Tinyware Inc. is one of those companies. After releasing a new word processing software this summer, they have been producing patches ever since. Only this weekend they have realized a big problem with the patches they released. While all patches fix some bugs, they often rely on other bugs to be present to be installed. This happens because to fix one bug, the patches exploit the special behavior of the program due to another bug.

More formally, the situation looks like this. Tinyware has found a total of n bugs B = {b1, b2, ..., bn} in their software.

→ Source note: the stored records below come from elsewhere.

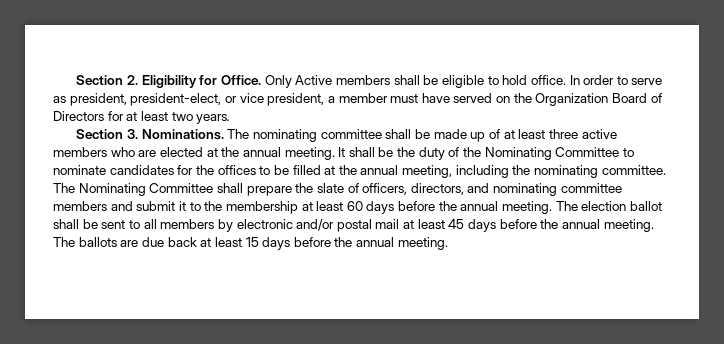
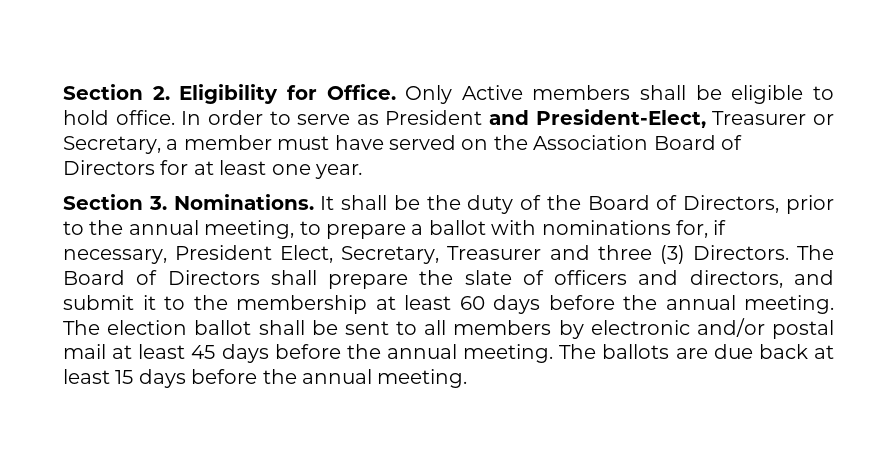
- In order to serve as president, president-elect, or vice president, a member must have served on the Organization Board of Directors for at least two years.
+ In order to serve as President and President-Elect, Treasurer or Secretary, a member must have served on the Association Board of Directors for at least one year.
- The nominating committee shall be made up of at least three active members who are elected at the annual meeting.
- It shall be the duty of the Nominating Committee to nominate candidates for the offices to be filled at the annual meeting, including the nominating committee. The Nominating Committee shall prepare the slate of officers, directors, and nominating committee members and submit it to the membership at least 60 days before the annual meeting.
+ It shall be the duty of the Board of Directors, prior to the annual meeting, to prepare a ballot with nominations for, if necessary, President Elect, Secretary, Treasurer and three (3) Directors. The Board of Directors shall prepare the slate of officers and directors, and submit it to the membership at least 60 days before the annual meeting.

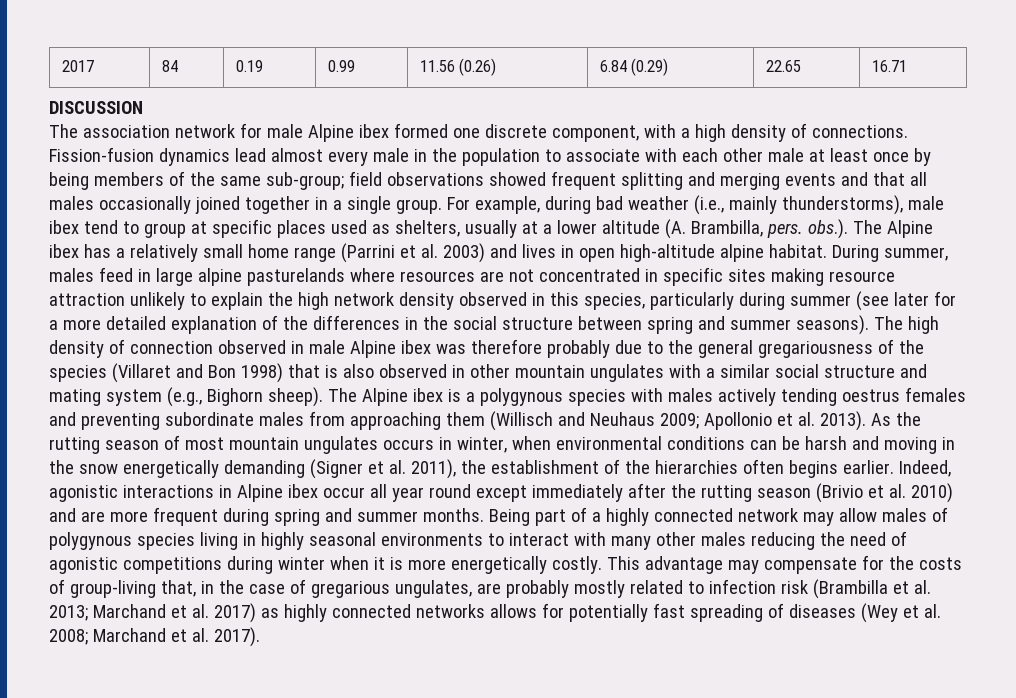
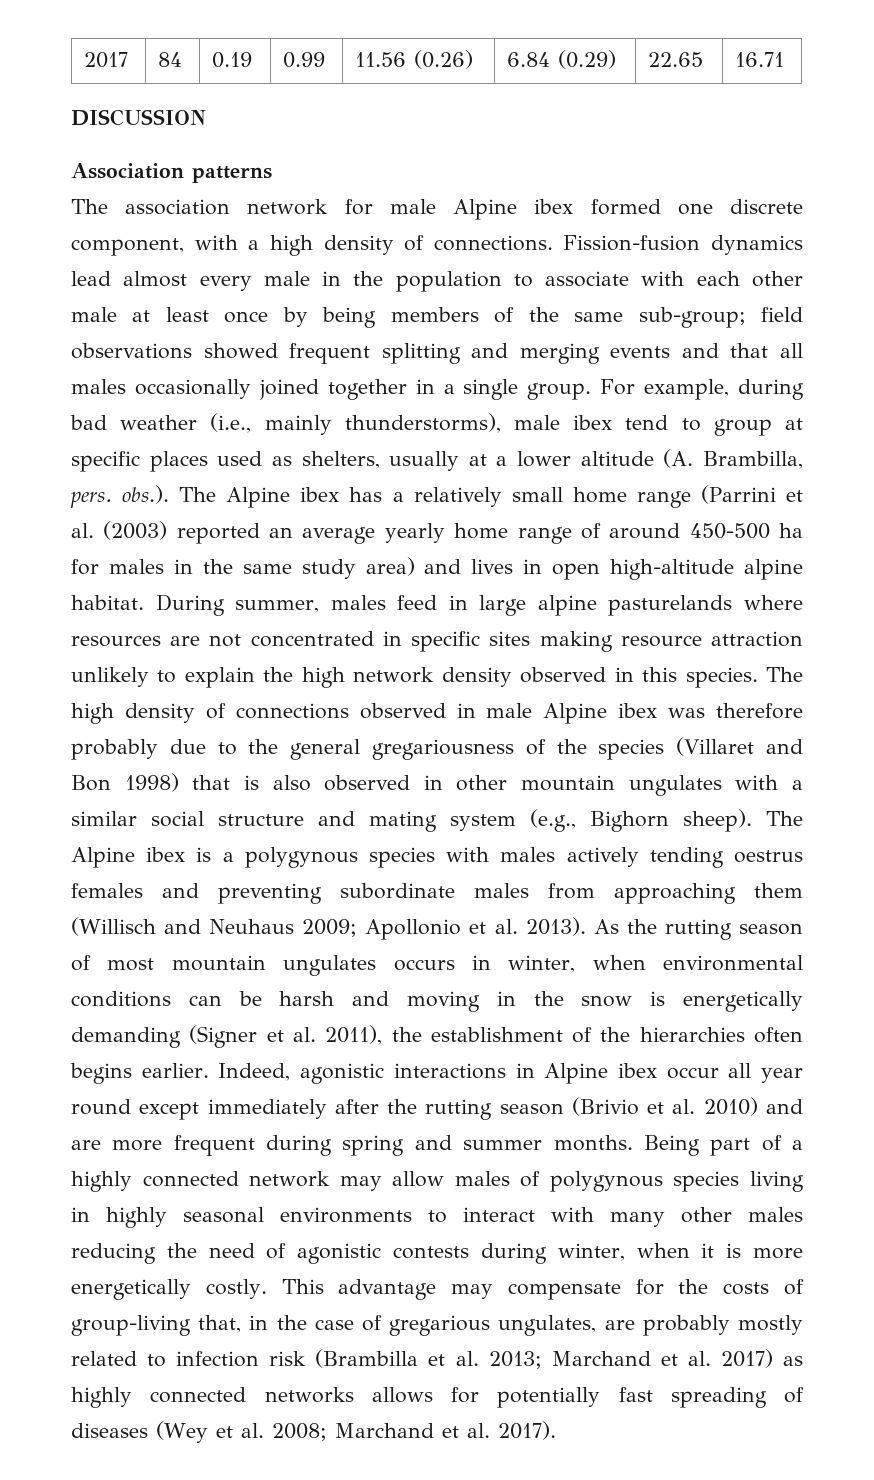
+ Association patterns
- For example, during bad weather (i.e., mainly thunderstorms), male ibex tend to group at specific places used as shelters, usually at a lower altitude (A. Brambilla, pers. obs.). The Alpine ibex has a relatively small home range (Parrini et al. 2003) and lives in open high-altitude alpine habitat.
+ For example, during bad weather (i.e., mainly thunderstorms), male ibex tend to group at specific places used as shelters, usually at a lower altitude (A. Brambilla, pers. obs.). The Alpine ibex has a relatively small home range (Parrini et al. (2003) reported an average yearly home range of around 450-500 ha for males in the same study area) and lives in open high-altitude alpine habitat.
- During summer, males feed in large alpine pasturelands where resources are not concentrated in specific sites making resource attraction unlikely to explain the high network density observed in this species, particularly during summer (see later for a more detailed explanation of the differences in the social structure between spring and summer seasons).
+ During summer, males feed in large alpine pasturelands where resources are not concentrated in specific sites making resource attraction unlikely to explain the high network density observed in this species.
- The high density of connection observed in male Alpine ibex was therefore probably due to the general gregariousness of the species (Villaret and Bon 1998) that is also observed in other mountain ungulates with a similar social structure and mating system (e.g., Bighorn sheep).
+ The high density of connections observed in male Alpine ibex was therefore probably due to the general gregariousness of the species (Villaret and Bon 1998) that is also observed in other mountain ungulates with a similar social structure and mating system (e.g., Bighorn sheep).
- As the rutting season of most mountain ungulates occurs in winter, when environmental conditions can be harsh and moving in the snow energetically demanding (Signer et al. 2011), the establishment of the hierarchies often begins earlier.
+ As the rutting season of most mountain ungulates occurs in winter, when environmental conditions can be harsh and moving in the snow is energetically demanding (Signer et al. 2011), the establishment of the hierarchies often begins earlier.
- Being part of a highly connected network may allow males of polygynous species living in highly seasonal environments to interact with many other males reducing the need of agonistic competitions during winter when it is more energetically costly.
+ Being part of a highly connected network may allow males of polygynous species living in highly seasonal environments to interact with many other males reducing the need of agonistic contests during winter, when it is more energetically costly.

And they have released m patches p1, p2, ..., pm. To apply patch pi to the software, the bugs Bi+ in B have to be present in the software, and the bugs Bi- in B must be absent (of course Bi+ ∩ Bi- = Φ). The patch then fixes the bugs Fi- in B (if they have been present) and introduces the new bugs Fi+ in B (where, again, Fi+ ∩ Fi- = Φ).

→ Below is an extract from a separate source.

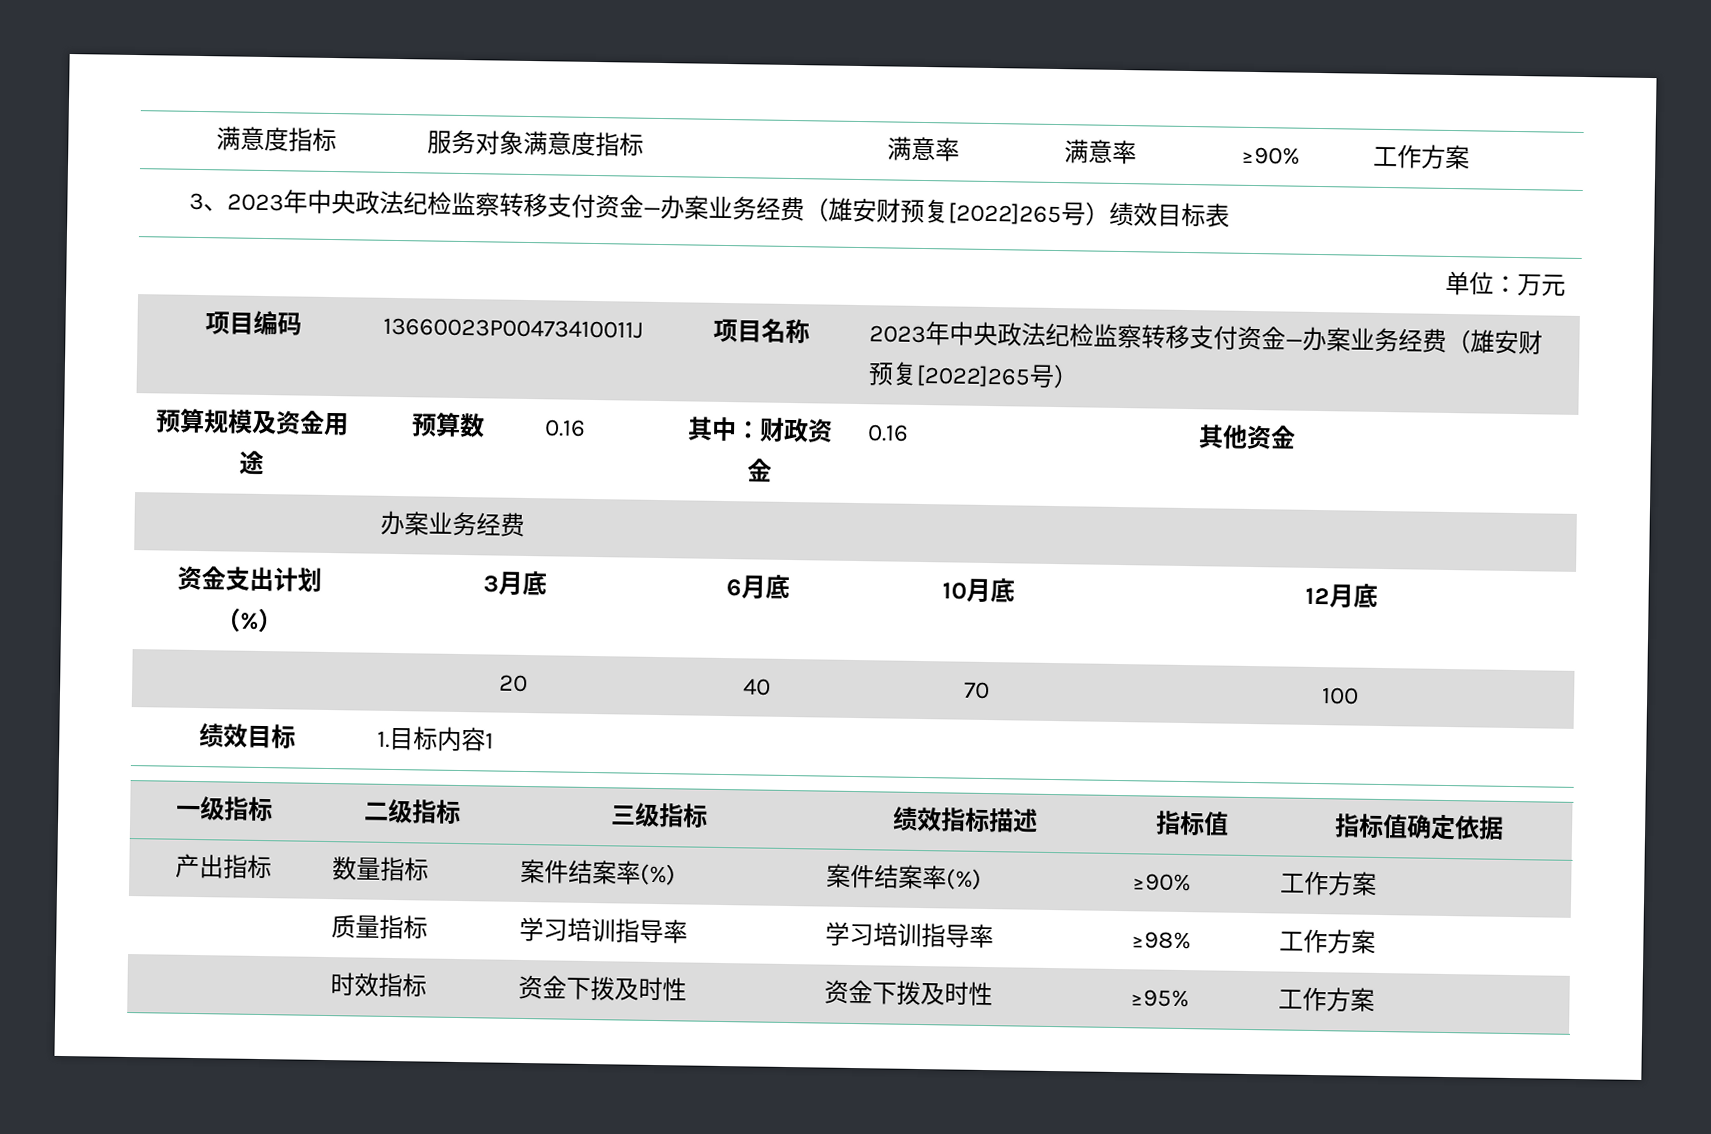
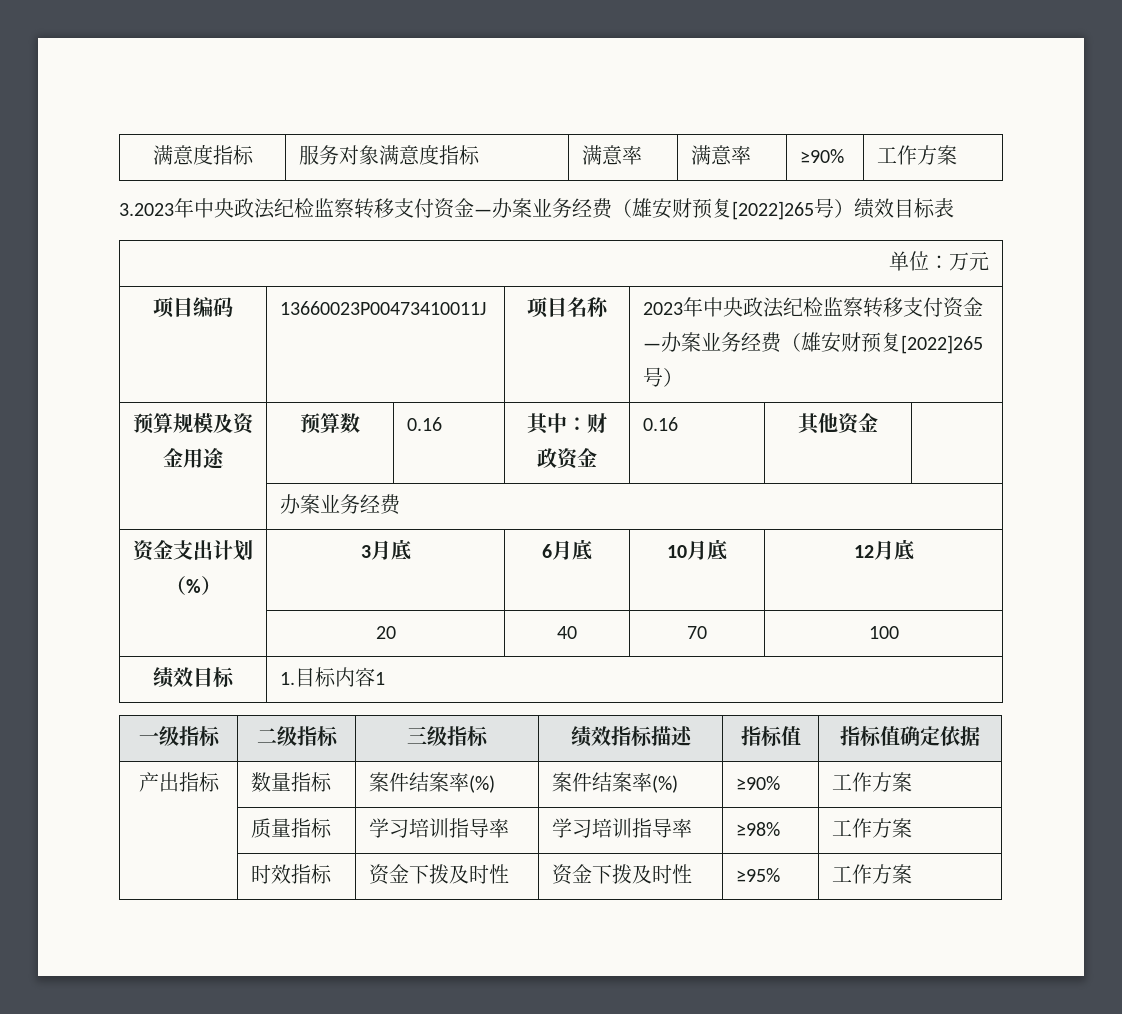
- 3、2023年中央政法纪检监察转移支付资金—办案业务经费（雄安财预复[2022]265号）绩效目标表
+ 3.2023年中央政法纪检监察转移支付资金—办案业务经费（雄安财预复[2022]265号）绩效目标表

Tinyware's problem is a simple one. Given the original version of their software, which contains all the bugs in B, it is possible to apply a sequence of patches to the software which results in a bug- free version of the software? And if so, assuming that every patch takes a certain time to apply, how long does the fastest sequence take?

 

Input

The input contains several product descriptions. Each description starts with a line containing two integers n and m, the number of bugs and patches, respectively. These values satisfy 1 <= n <= 20 and 1 <= m <= 100. This is followed by m lines describing the m patches in order. Each line contains an integer, the time in seconds it takes to apply the patch, and two strings of n characters each.

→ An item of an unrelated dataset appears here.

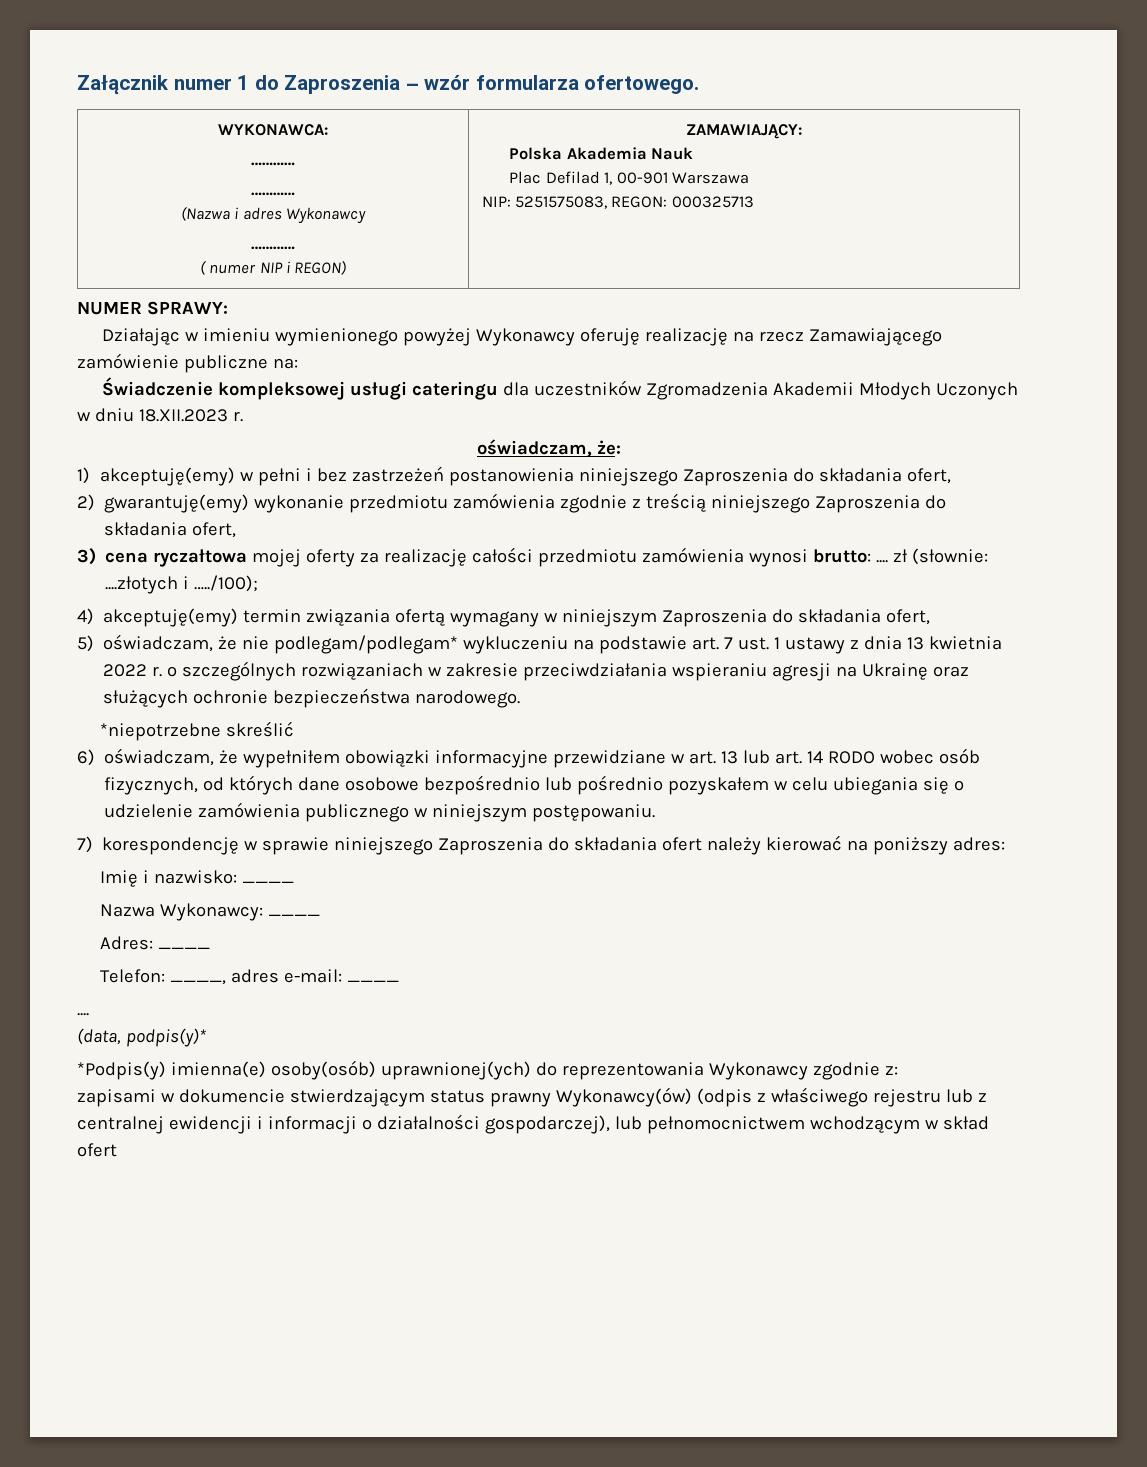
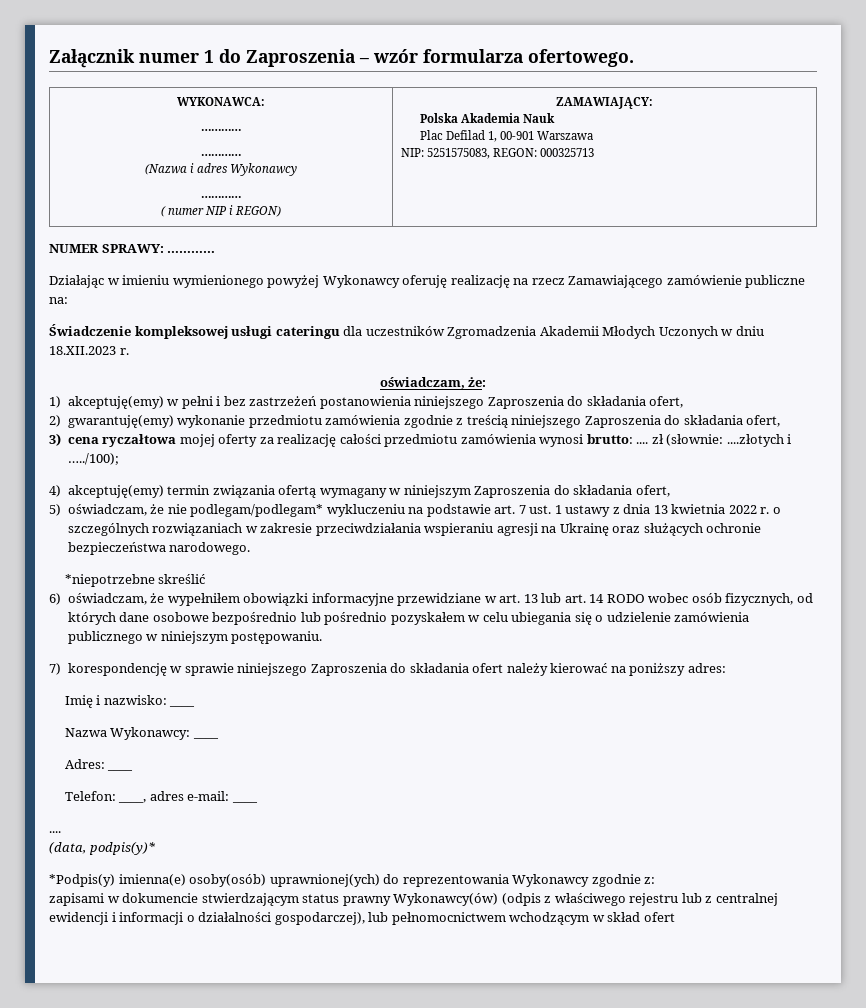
- NUMER SPRAWY:
+ NUMER SPRAWY: …………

The first of these strings describes the bugs that have to be present or absent before the patch can be applied. The i-th position of that string is a ``+'' if bug bi has to be present, a ``-'' if bug bi has to be absent, and a `` 0'' if it doesn't matter whether the bug is present or not.

The second string describes which bugs are fixed and introduced by the patch. The i-th position of that string is a ``+'' if bug bi is introduced by the patch, a ``-'' if bug bi is removed by the patch (if it was present), and a ``0'' if bug bi is not affected by the patch (if it was present before, it still is, if it wasn't, is still isn't).

The input is terminated by a description starting with n = m = 0. This test case should not be processed.

 

Output

For each product description first output the number of the product. Then output whether there is a sequence of patches that removes all bugs from a product that has all n bugs. Note that in such a sequence a patch may be used multiple times. If there is such a sequence, output the time taken by the fastest sequence in the format shown in the sample output. If there is no such sequence, output ``Bugs cannot be fixed.''.

Print a blank line after each test case.

 

Sample Input

3 31 000 00-1 00- 0-+2 0-- -++4 17 0-0+ ----0 0

 

Sample Output

Product 1Fastest sequence takes 8 seconds.Product 2Bugs cannot be fixed.

 

Source

Southwestern European Regional Contest 1998

传送门：HDU 1818 It's not a Bug, It's a Feature!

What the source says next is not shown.